STOCKHOLM — The increasingly volatile situation in Iraq is prompting a growing number of Iraqis to seek a safe haven in Europe, where Sweden is one of the most common destinations for refugees.
Of some 40 nationalities seeking asylum in Europe, Iraqis top the list with more than 8,100 applications in the first six months of the year, according to the UN High Commissioner for Refugees (UNHCR).
That is a 50 per cent increase from the same period a year ago.
“The deteriorating situation in Iraq which is on the brink of a civil war” is the main reason for the rising number of refugees in Europe, UNHCR spokeswoman Astrid Van Genderen Stort told AFP.
Countries neighbouring Iraq remain, however, their preferred destination.
At the beginning of November, there were more than 700,000 Iraqi refugees in Jordan, at least 600,000 in Syria and 100,000 in Egypt, the UNHCR said.

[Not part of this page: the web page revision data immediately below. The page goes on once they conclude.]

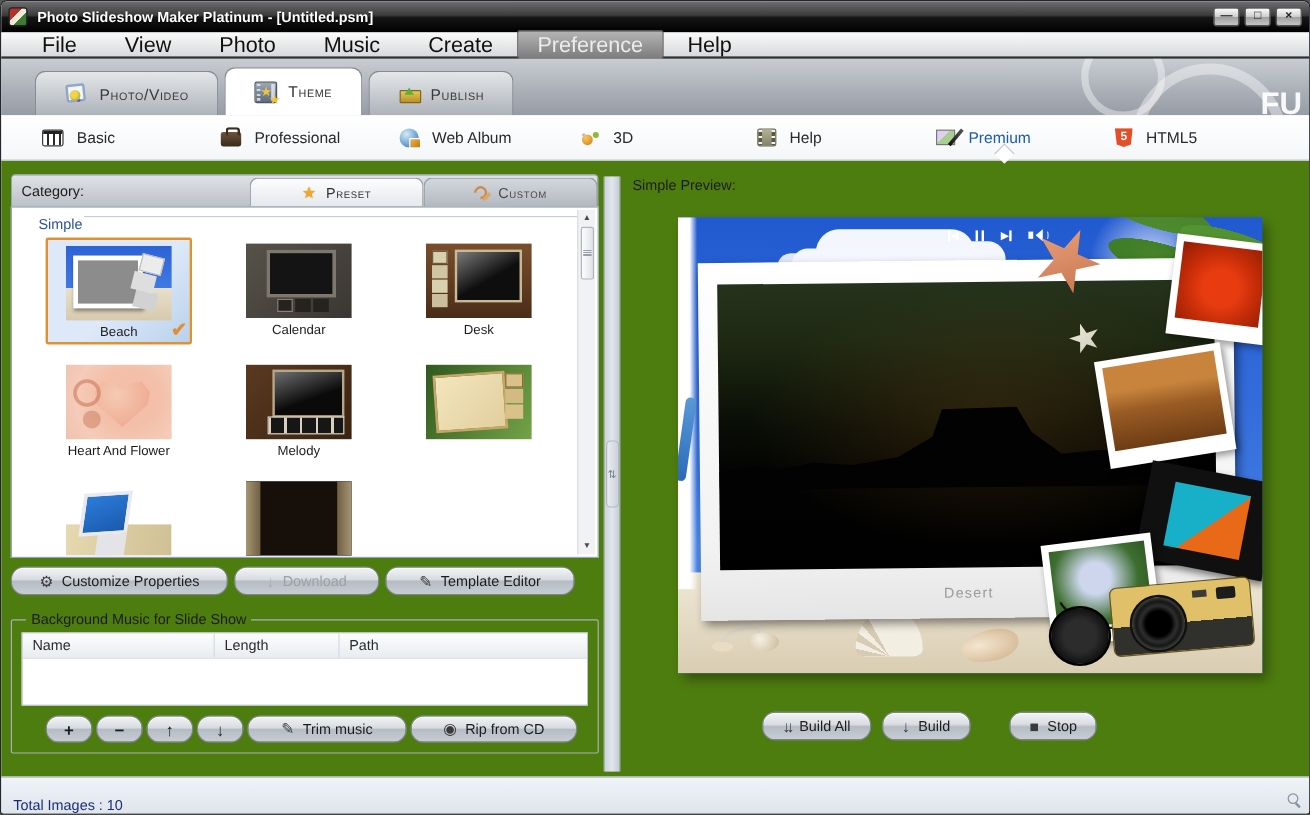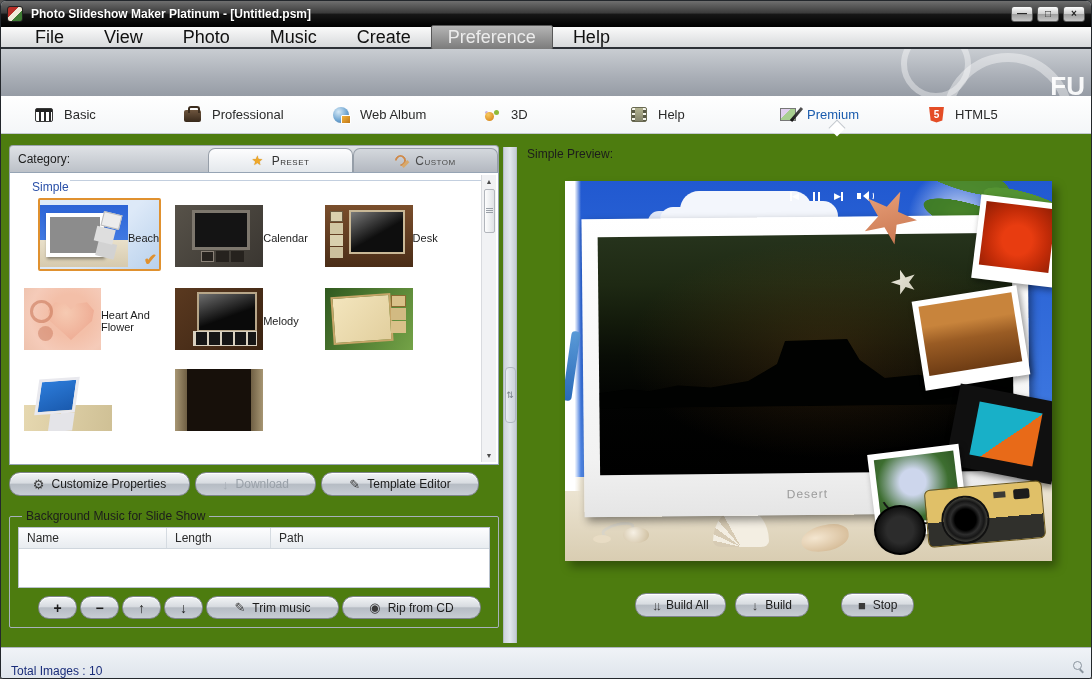--- a/index.html
+++ b/index.html
@@ -277,6 +277,20 @@
     <div class="swirl s2"></div>
     <div class="swirl s1"></div>
     <span class="brand-fu">FU</span>
+    <div class="tabs">
+      <div class="main-tab">
+        <span class="ico-pv"></span>
+        <span>Photo/Video</span>
+      </div>
+      <div class="main-tab active">
+        <span class="ico-theme"></span>
+        <span>Theme</span>
+      </div>
+      <div class="main-tab">
+        <span class="ico-publish"></span>
+        <span>Publish</span>
+      </div>
+    </div>
   </div>
 
   <div class="subtoolbar">

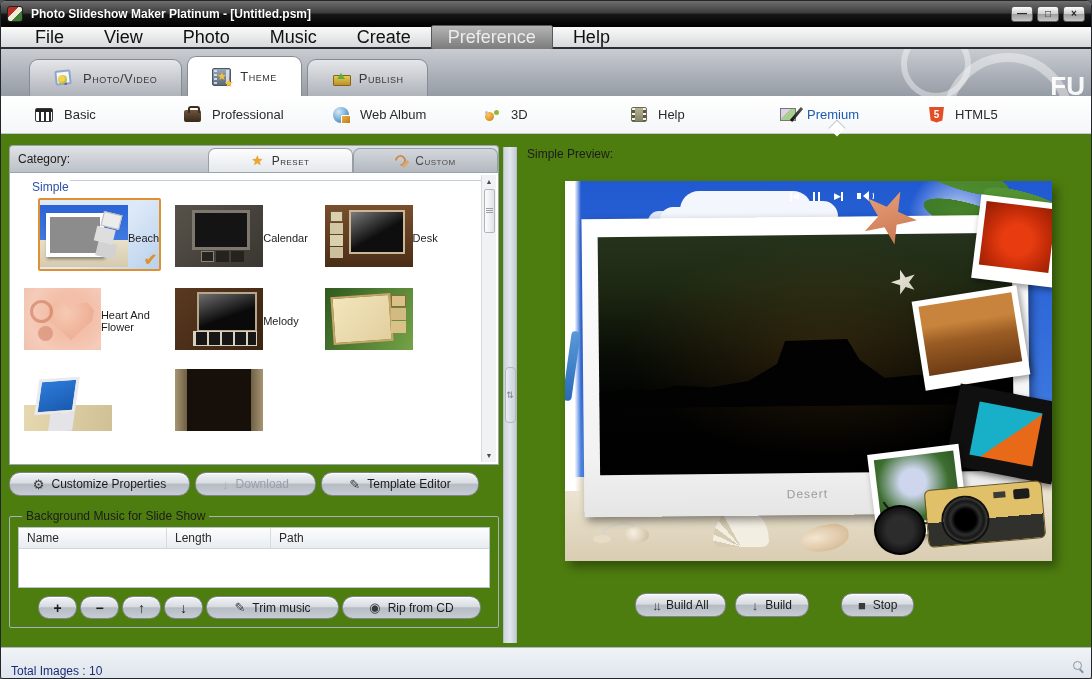--- a/index.html
+++ b/index.html
@@ -109,7 +109,7 @@
   .group-head span { color:#2a50a8; font-size:12px; }
   .group-line { flex:1; height:1px; background:#c3cfdf; }
   .theme-grid { margin-left:14px; margin-right:24px; display:grid; grid-template-columns:repeat(3,1fr); row-gap:12px; }
-  .theme-cell { display:flex; flex-direction:row; align-items:center; padding:5px 0 2px; position:relative; }
+  .theme-cell { display:flex; flex-direction:column; align-items:center; padding:5px 0 2px; position:relative; }
   .theme-label { font-size:11px; color:#1c1c1c; margin-top:4px; }
   .theme-cell.sel { border:2px solid #e0912f; border-radius:2px; background:linear-gradient(135deg,#dde9f8 0 55%,#b9d1ec); margin:0 14px; }
   .check-badge { position:absolute; right:2px; bottom:0px; color:#e0912f; font-size:16px; font-weight:bold; }

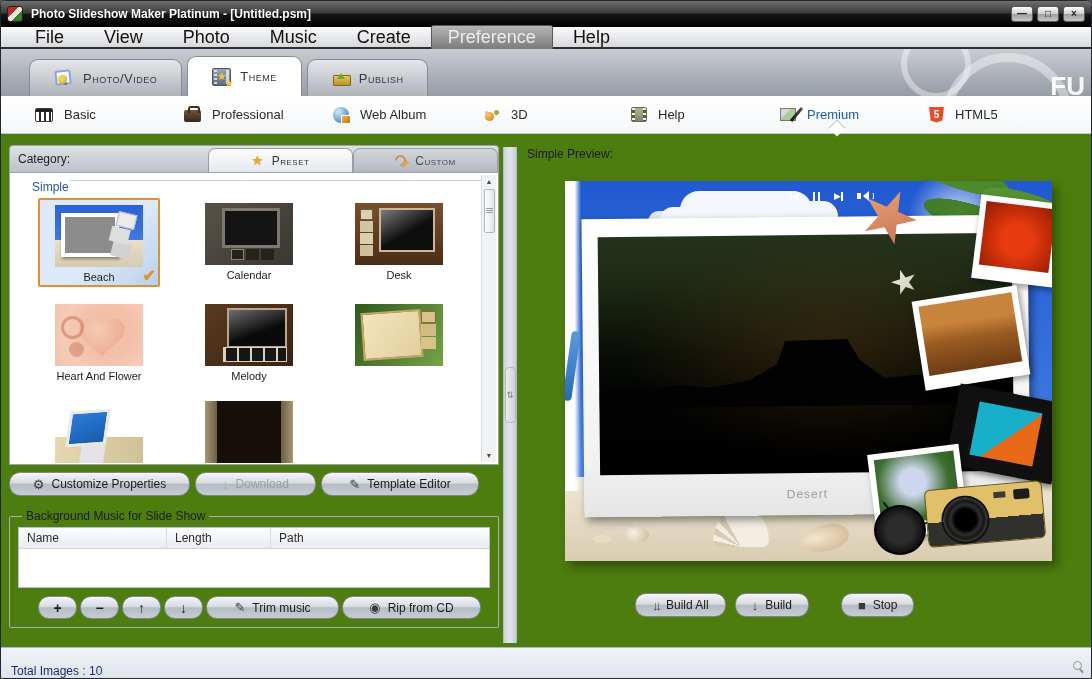--- a/index.html
+++ b/index.html
@@ -164,7 +164,7 @@
   .music-table { border:1px solid #b9c2cc; background:#fff; }
   .mt-head { display:flex; height:21px; background:linear-gradient(180deg,#fdfdfe,#e8ecf0); border-bottom:1px solid #cfd6dd; }
   .mt-head span { font-size:12px; color:#2a2a2a; padding:3px 0 0 8px; border-right:1px solid #d5dbe1; }
-  .mt-head span:nth-child(1){ width:148px; } .mt-head span:nth-child(2){ width:104px; } .mt-head span:nth-child(3){ flex:1; border-right:none; }
+  .mt-head span:nth-child(1){ width:160px; } .mt-head span:nth-child(2){ width:104px; } .mt-head span:nth-child(3){ flex:1; border-right:none; }
   .mt-body { height:38px; background:#fff; }
   .music-toolbar { display:flex; gap:3px; margin-top:8px; padding-left:20px; }
   .music-toolbar .gbtn { height:23px; }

In Europe, Iraqis are choosing to flee to Sweden more than to other countries. They are drawn to the northern country because of its generous refugee policy, but also because many of their relatives fled there during earlier waves of Iraqi immigration in the 1990s.
Some 79,200 Iraqis now live in Sweden, making them the second-largest group of immigrants behind Finns, who number 181,600.
“Most Iraqis come to Sweden because they already have relatives or friends there… Sweden has the reputation of being a humane country, a safe and democratic country that respects human rights,” said Hikmet Hussain, the head of the Iraqi Federation in Sweden.
The influx of immigrants has accelerated since the start of the year. In November, 1,559 Iraqis requested asylum in the country, on the heels of 1,100 in September, 486 in May and 313 in January, according to statistics from Swedish immigration authorities.
Their chances of being granted a residency permit are good. Some 80 to 90 per cent of requests have been approved since January.
“Those who get residency permits right now get permanent permits,” said Krister Isaksson, an analyst at the Swedish Migration Board.
Most asylum seekers come from Baghdad and southern Iraq.
“There are few or no countries that send Iraqis back … but what other (European) countries do is that they let them stay but they don’t give them residency permits,” Isaksson said.
Van Genderen Stort concurred, noting that “deportations … are not rife during this time as a result of the very bad situation inside Iraq.” According to her, Iraqi asylum seekers are of all religious and ethnic backgrounds.
In Switzerland, the Iraqi refugees are primarily Kurds, according to Dominique Boillat, a spokeswoman for the immigration authority there.
They are offered accommodations in a refugee centre and are allowed to stay temporarily. “They know we won’t send them back,” Boillat said.
Some 661 Iraqis sought asylum in Switzerland in the first 10 months of the year, compared to 468 in the whole of 2005. But in Germany, where 1,918 Iraqis sought asylum in the first 11 months of 2006, only 1 to 2 per cent are accepted, according to the government.
And in Denmark, a staunch ally of the United States in the war in Iraq and which has deployed troops in the country, there were some 650 Iraqi asylum seekers, 80 per cent of whom are in the process of being deported.
In other European countries, UNHCR figures show that during the first six months of 2006, the Netherlands received 1,954 requests for political asylum from Iraqis, Britain received 325, Belgium had 291 and France only 48.
Isaksson suggested there may be many more Iraqis in some of these countries but they chose to remain illegal, deliberately not applying for asylum “because they don’t think their request will be accepted”.
“This is how Sweden is different,” said Isaksson, “in Sweden they opt to seek asylum because they are likely to get permission to stay.” In a total 36 industrialised countries where the UNHCR has compiled Iraqi refugee figures, Sweden received by far the largest number of asylum requests for this six-month period — with nearly 2,500 applications.